Set down each line of the data below exactly as it stands, dropping the pictures.
** SUPPLIED DATA follows **
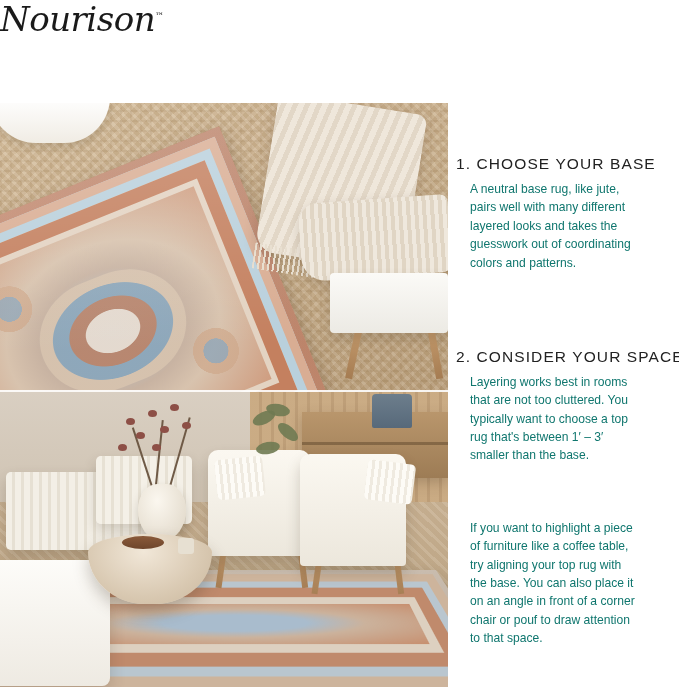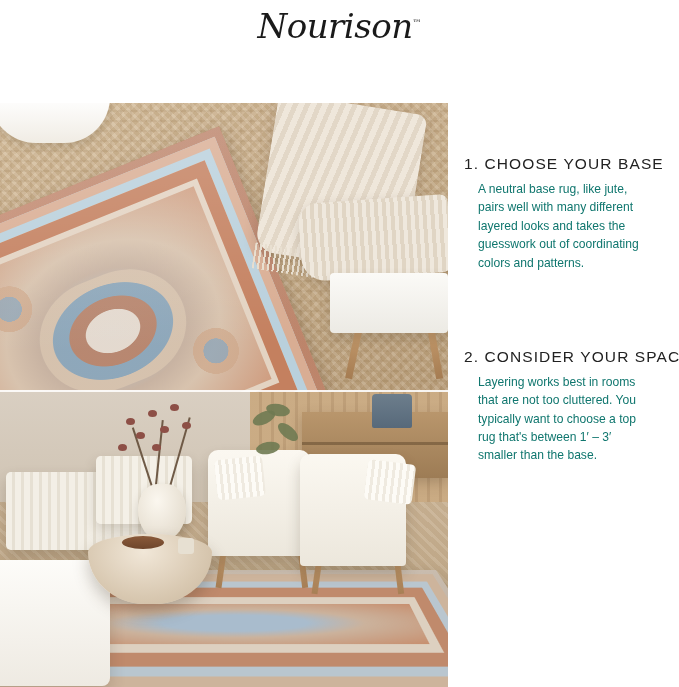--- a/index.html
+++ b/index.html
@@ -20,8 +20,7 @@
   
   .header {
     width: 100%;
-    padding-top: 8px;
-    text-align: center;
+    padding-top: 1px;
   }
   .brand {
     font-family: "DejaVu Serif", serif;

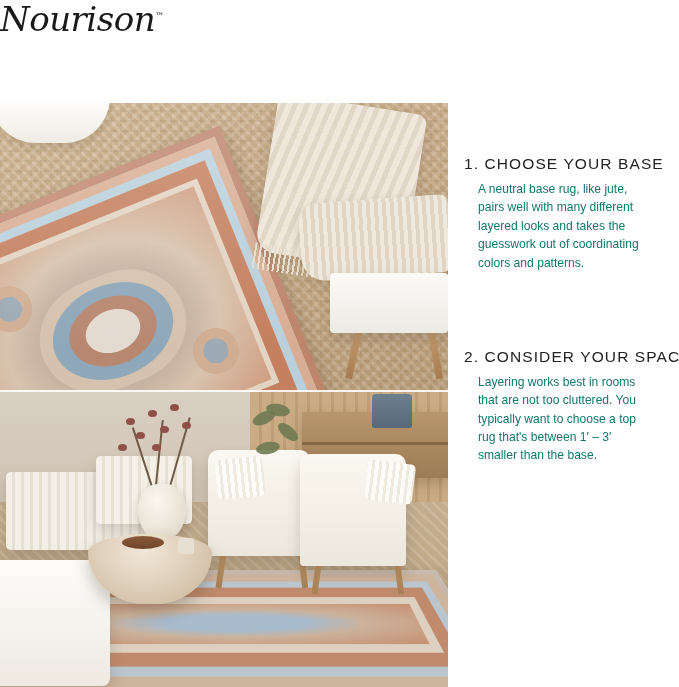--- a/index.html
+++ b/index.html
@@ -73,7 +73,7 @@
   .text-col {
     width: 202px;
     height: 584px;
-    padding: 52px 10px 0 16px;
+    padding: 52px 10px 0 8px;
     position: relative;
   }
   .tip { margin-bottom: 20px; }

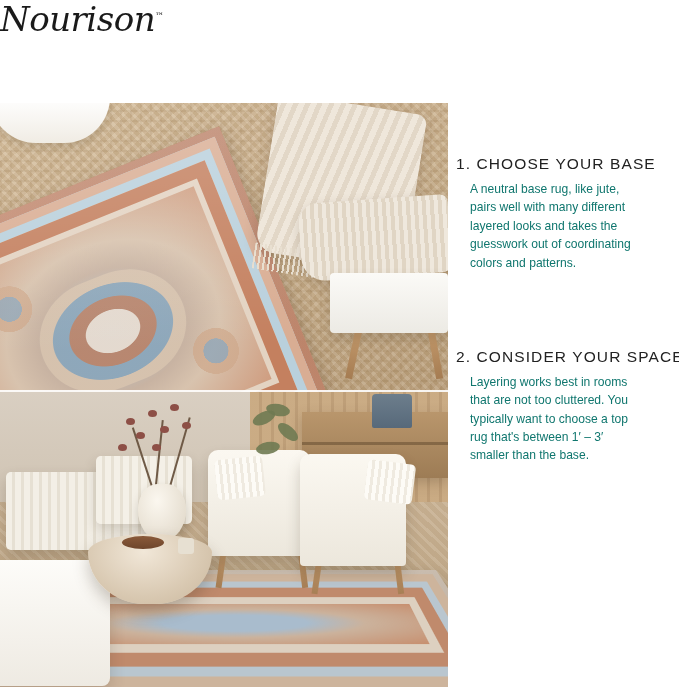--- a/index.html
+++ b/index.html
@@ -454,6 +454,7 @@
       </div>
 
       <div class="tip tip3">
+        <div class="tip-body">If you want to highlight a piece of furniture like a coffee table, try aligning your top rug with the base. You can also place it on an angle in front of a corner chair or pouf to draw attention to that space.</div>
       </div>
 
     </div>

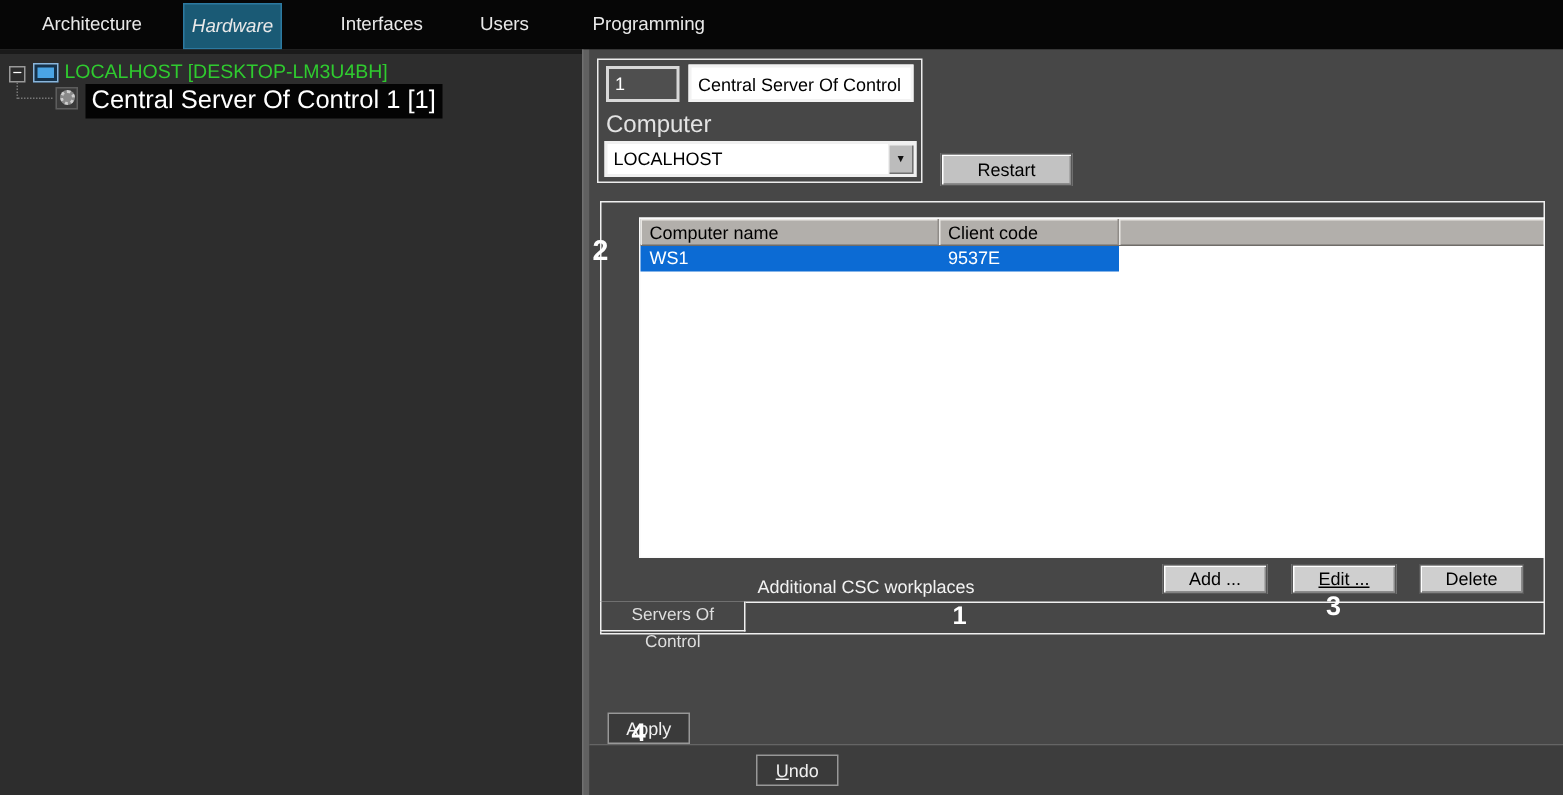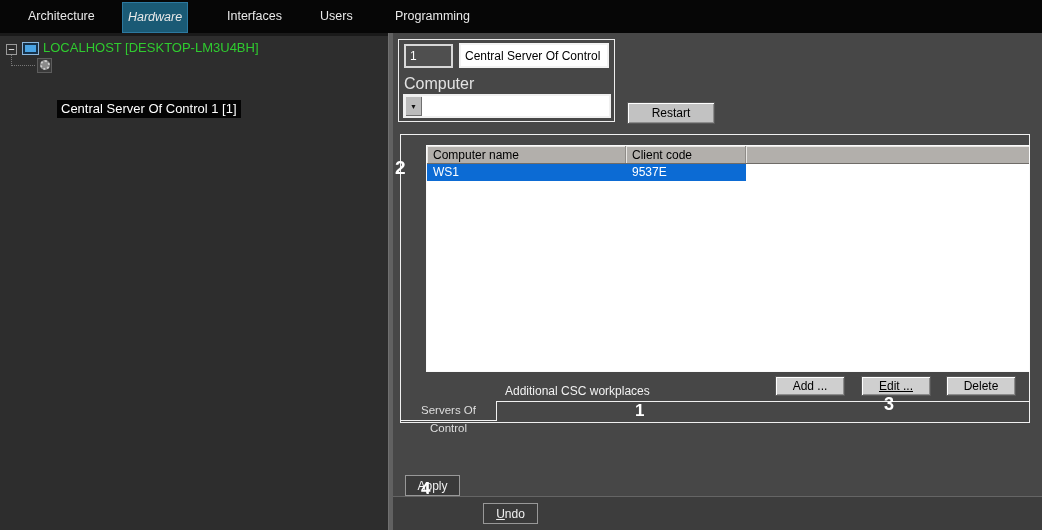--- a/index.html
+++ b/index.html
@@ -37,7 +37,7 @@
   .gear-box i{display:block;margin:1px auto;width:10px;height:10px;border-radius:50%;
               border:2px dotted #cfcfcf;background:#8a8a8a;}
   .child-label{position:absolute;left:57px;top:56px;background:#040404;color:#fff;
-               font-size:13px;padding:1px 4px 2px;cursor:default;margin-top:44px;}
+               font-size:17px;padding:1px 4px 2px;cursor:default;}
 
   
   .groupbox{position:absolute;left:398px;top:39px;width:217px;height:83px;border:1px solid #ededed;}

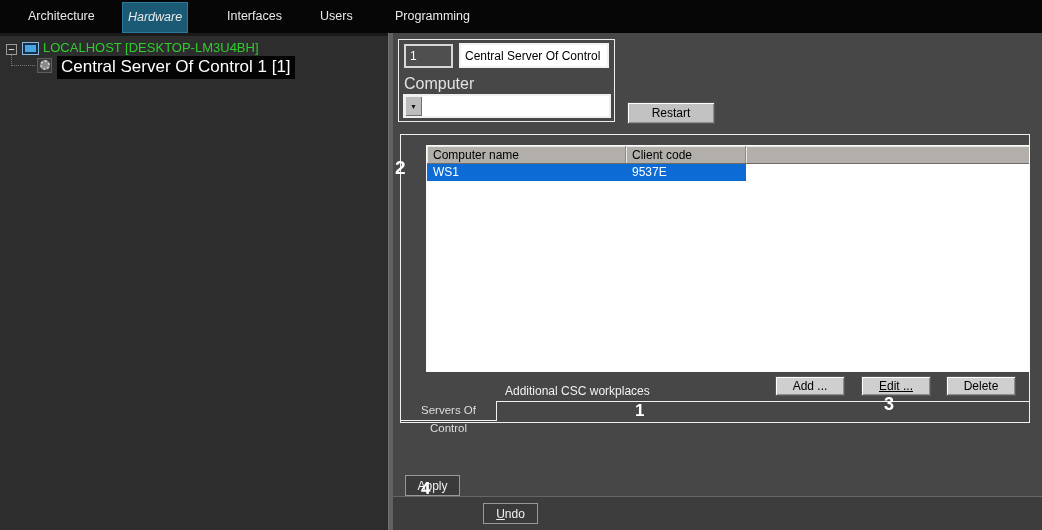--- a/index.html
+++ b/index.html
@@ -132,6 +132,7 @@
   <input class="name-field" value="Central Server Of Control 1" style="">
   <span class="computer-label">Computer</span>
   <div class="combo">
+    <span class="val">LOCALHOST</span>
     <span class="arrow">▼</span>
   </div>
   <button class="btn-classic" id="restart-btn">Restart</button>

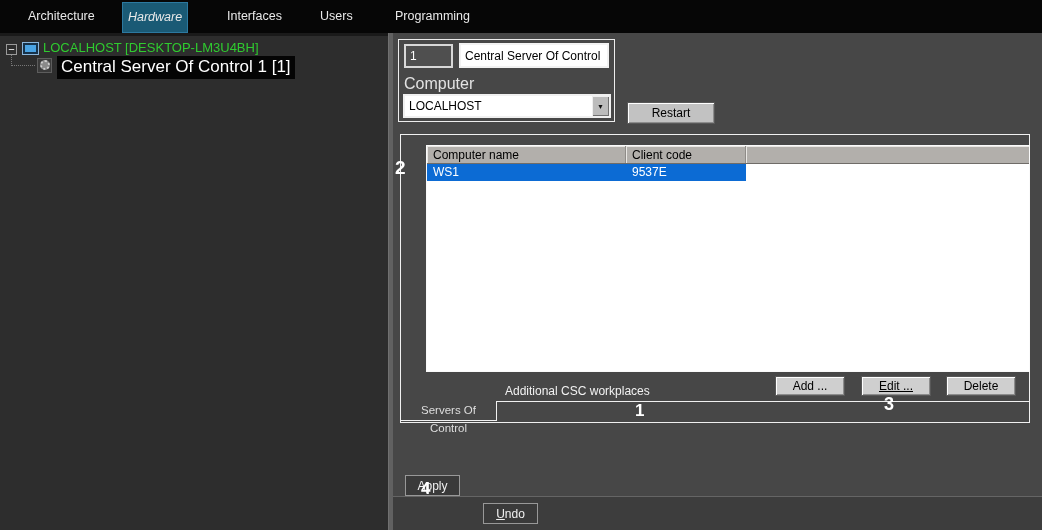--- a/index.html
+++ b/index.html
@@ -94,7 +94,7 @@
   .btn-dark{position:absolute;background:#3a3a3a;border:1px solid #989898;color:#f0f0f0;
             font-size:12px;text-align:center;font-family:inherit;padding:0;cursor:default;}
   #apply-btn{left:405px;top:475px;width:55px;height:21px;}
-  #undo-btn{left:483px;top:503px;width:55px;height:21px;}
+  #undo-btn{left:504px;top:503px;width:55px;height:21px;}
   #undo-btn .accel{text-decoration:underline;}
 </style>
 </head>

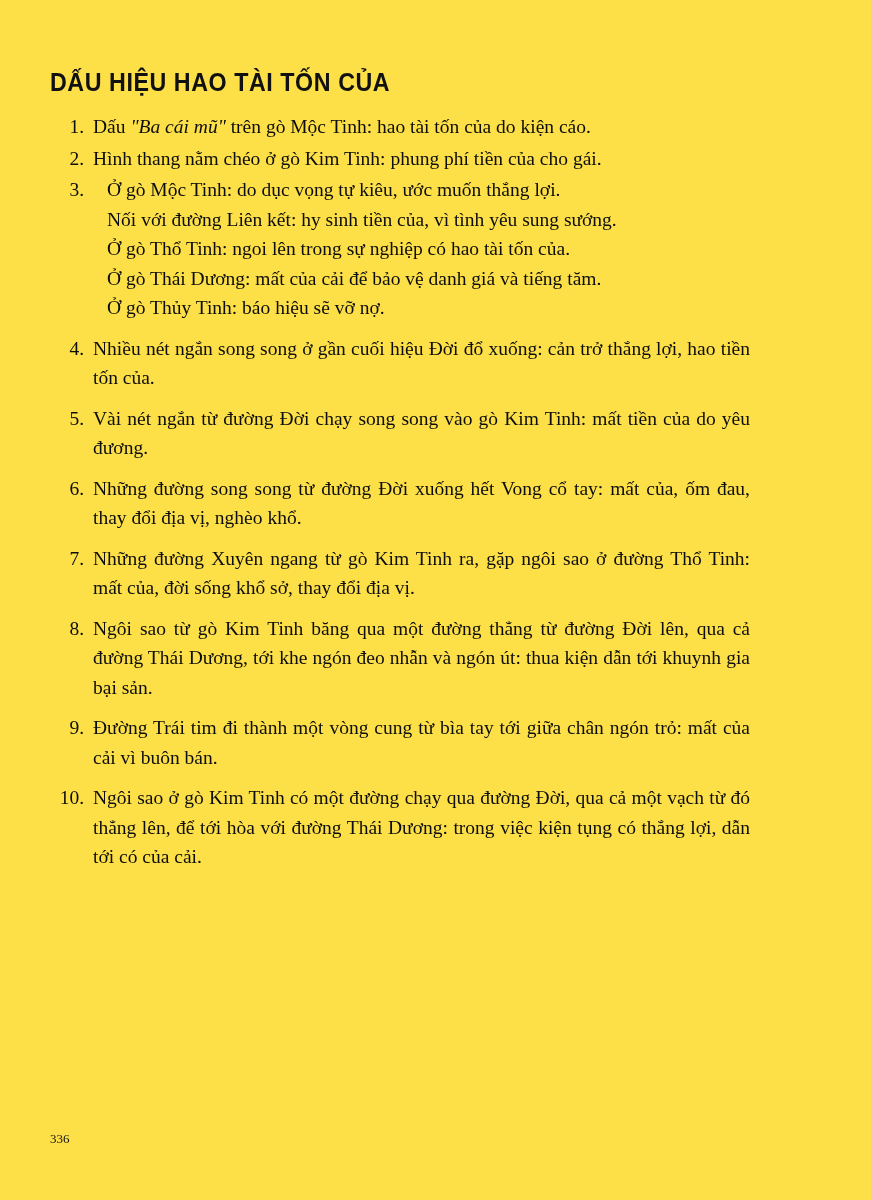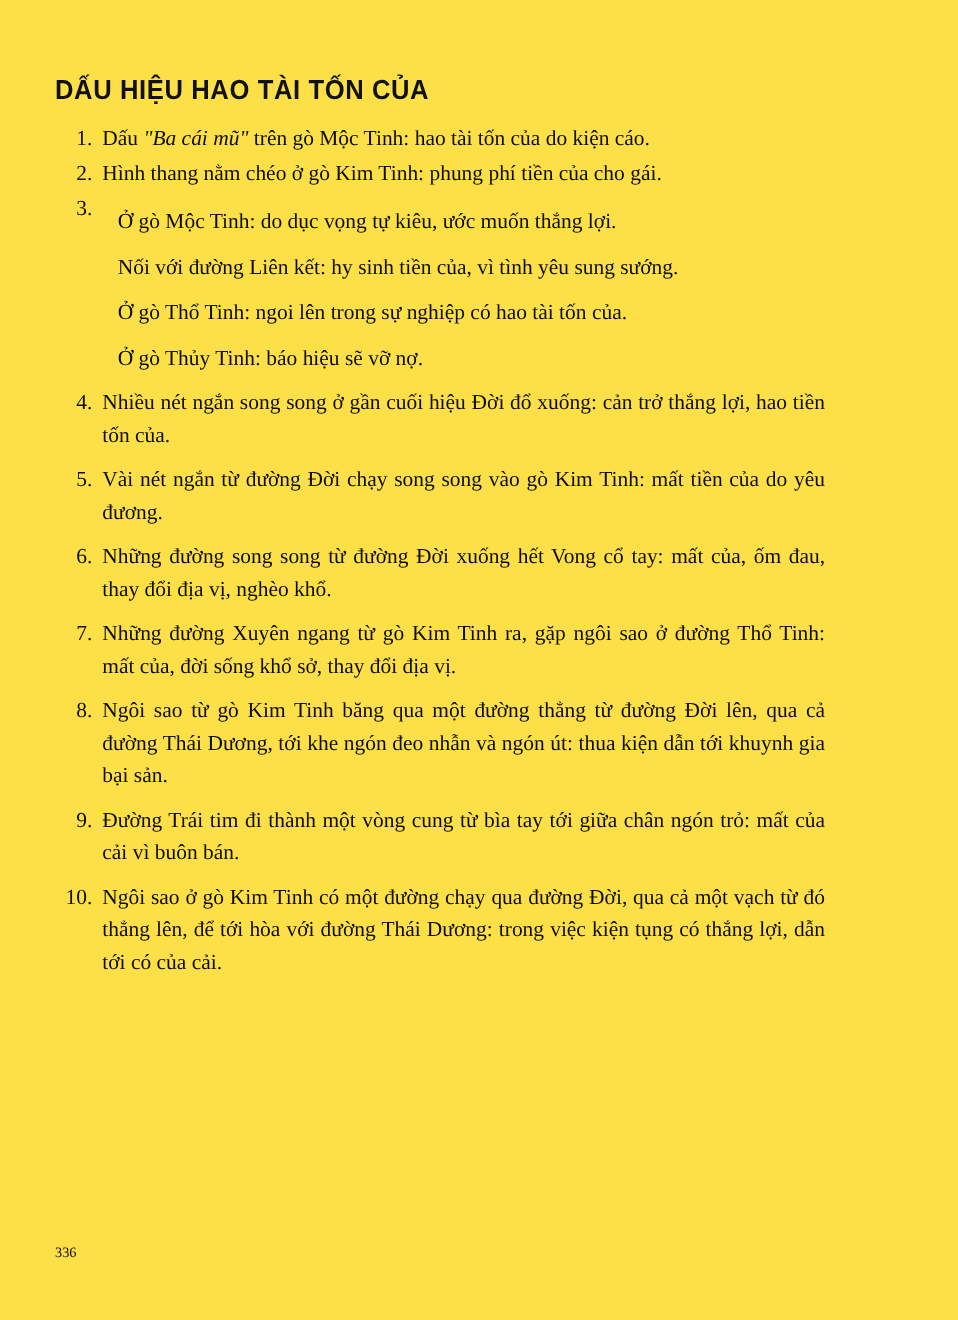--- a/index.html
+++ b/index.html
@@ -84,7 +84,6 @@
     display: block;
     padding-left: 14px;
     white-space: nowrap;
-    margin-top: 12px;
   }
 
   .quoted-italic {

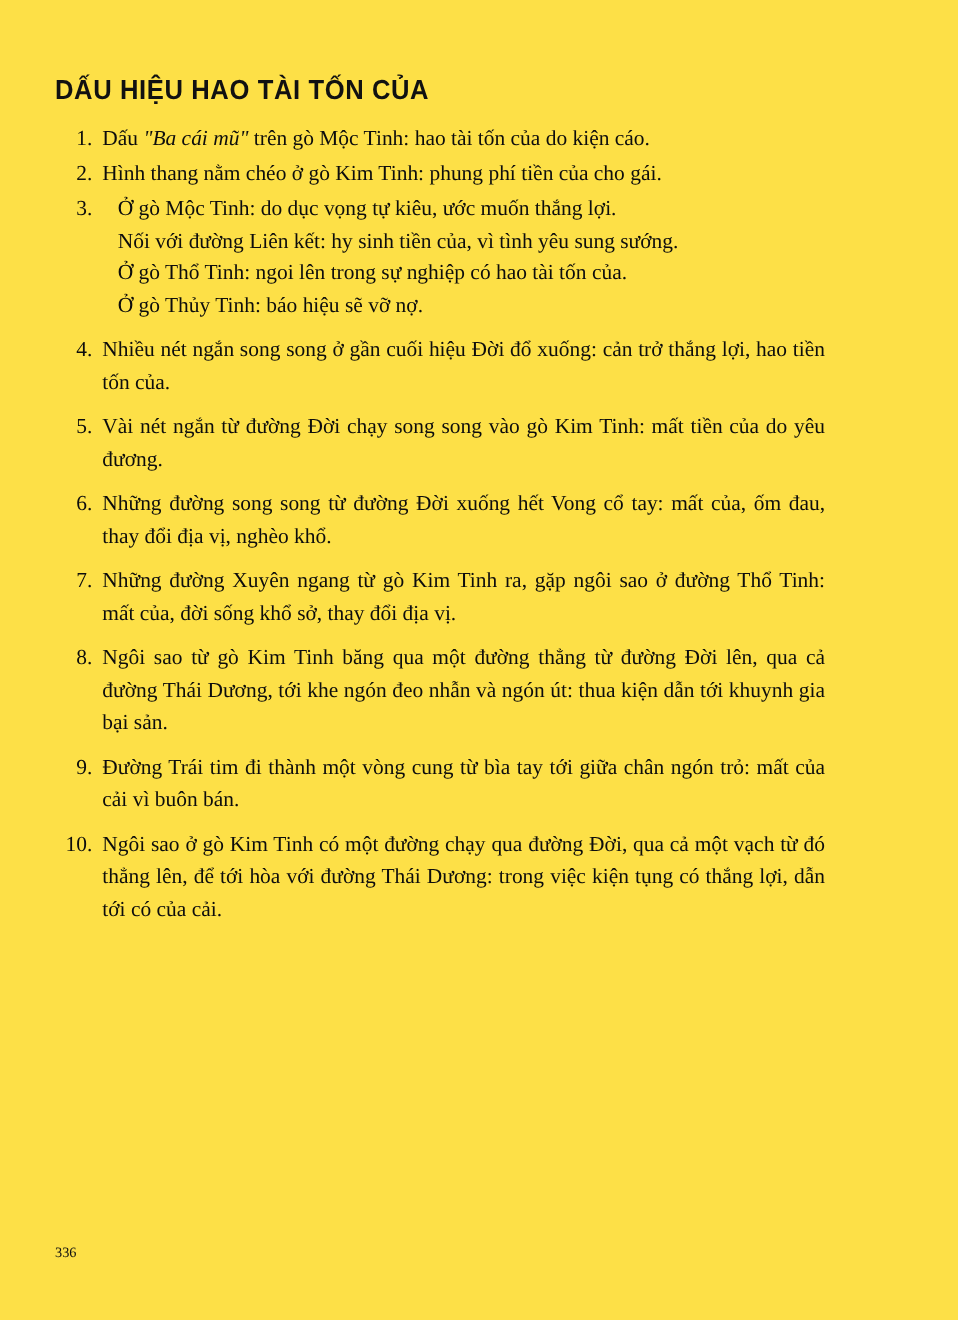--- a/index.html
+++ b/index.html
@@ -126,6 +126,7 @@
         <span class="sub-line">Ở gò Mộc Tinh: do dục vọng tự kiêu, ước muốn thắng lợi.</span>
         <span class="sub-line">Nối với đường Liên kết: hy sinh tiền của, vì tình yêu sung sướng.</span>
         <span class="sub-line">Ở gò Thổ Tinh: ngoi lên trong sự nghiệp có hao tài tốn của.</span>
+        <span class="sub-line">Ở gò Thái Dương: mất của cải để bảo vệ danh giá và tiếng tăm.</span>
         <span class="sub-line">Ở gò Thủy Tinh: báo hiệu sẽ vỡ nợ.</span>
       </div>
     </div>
** End of SUPPLIED DATA **
REPLY =
--- a/index.html
+++ b/index.html
@@ -20,8 +20,7 @@
   
   .header {
     width: 100%;
-    padding-top: 8px;
-    text-align: center;
+    padding-top: 1px;
   }
   .brand {
     font-family: "DejaVu Serif", serif;

--- a/index.html
+++ b/index.html
@@ -73,7 +73,7 @@
   .text-col {
     width: 202px;
     height: 584px;
-    padding: 52px 10px 0 16px;
+    padding: 52px 10px 0 8px;
     position: relative;
   }
   .tip { margin-bottom: 20px; }

--- a/index.html
+++ b/index.html
@@ -454,6 +454,7 @@
       </div>
 
       <div class="tip tip3">
+        <div class="tip-body">If you want to highlight a piece of furniture like a coffee table, try aligning your top rug with the base. You can also place it on an angle in front of a corner chair or pouf to draw attention to that space.</div>
       </div>
 
     </div>

--- a/index.html
+++ b/index.html
@@ -37,7 +37,7 @@
   .gear-box i{display:block;margin:1px auto;width:10px;height:10px;border-radius:50%;
               border:2px dotted #cfcfcf;background:#8a8a8a;}
   .child-label{position:absolute;left:57px;top:56px;background:#040404;color:#fff;
-               font-size:13px;padding:1px 4px 2px;cursor:default;margin-top:44px;}
+               font-size:17px;padding:1px 4px 2px;cursor:default;}
 
   
   .groupbox{position:absolute;left:398px;top:39px;width:217px;height:83px;border:1px solid #ededed;}

--- a/index.html
+++ b/index.html
@@ -132,6 +132,7 @@
   <input class="name-field" value="Central Server Of Control 1" style="">
   <span class="computer-label">Computer</span>
   <div class="combo">
+    <span class="val">LOCALHOST</span>
     <span class="arrow">▼</span>
   </div>
   <button class="btn-classic" id="restart-btn">Restart</button>

--- a/index.html
+++ b/index.html
@@ -94,7 +94,7 @@
   .btn-dark{position:absolute;background:#3a3a3a;border:1px solid #989898;color:#f0f0f0;
             font-size:12px;text-align:center;font-family:inherit;padding:0;cursor:default;}
   #apply-btn{left:405px;top:475px;width:55px;height:21px;}
-  #undo-btn{left:483px;top:503px;width:55px;height:21px;}
+  #undo-btn{left:504px;top:503px;width:55px;height:21px;}
   #undo-btn .accel{text-decoration:underline;}
 </style>
 </head>

--- a/index.html
+++ b/index.html
@@ -84,7 +84,6 @@
     display: block;
     padding-left: 14px;
     white-space: nowrap;
-    margin-top: 12px;
   }
 
   .quoted-italic {

--- a/index.html
+++ b/index.html
@@ -126,6 +126,7 @@
         <span class="sub-line">Ở gò Mộc Tinh: do dục vọng tự kiêu, ước muốn thắng lợi.</span>
         <span class="sub-line">Nối với đường Liên kết: hy sinh tiền của, vì tình yêu sung sướng.</span>
         <span class="sub-line">Ở gò Thổ Tinh: ngoi lên trong sự nghiệp có hao tài tốn của.</span>
+        <span class="sub-line">Ở gò Thái Dương: mất của cải để bảo vệ danh giá và tiếng tăm.</span>
         <span class="sub-line">Ở gò Thủy Tinh: báo hiệu sẽ vỡ nợ.</span>
       </div>
     </div>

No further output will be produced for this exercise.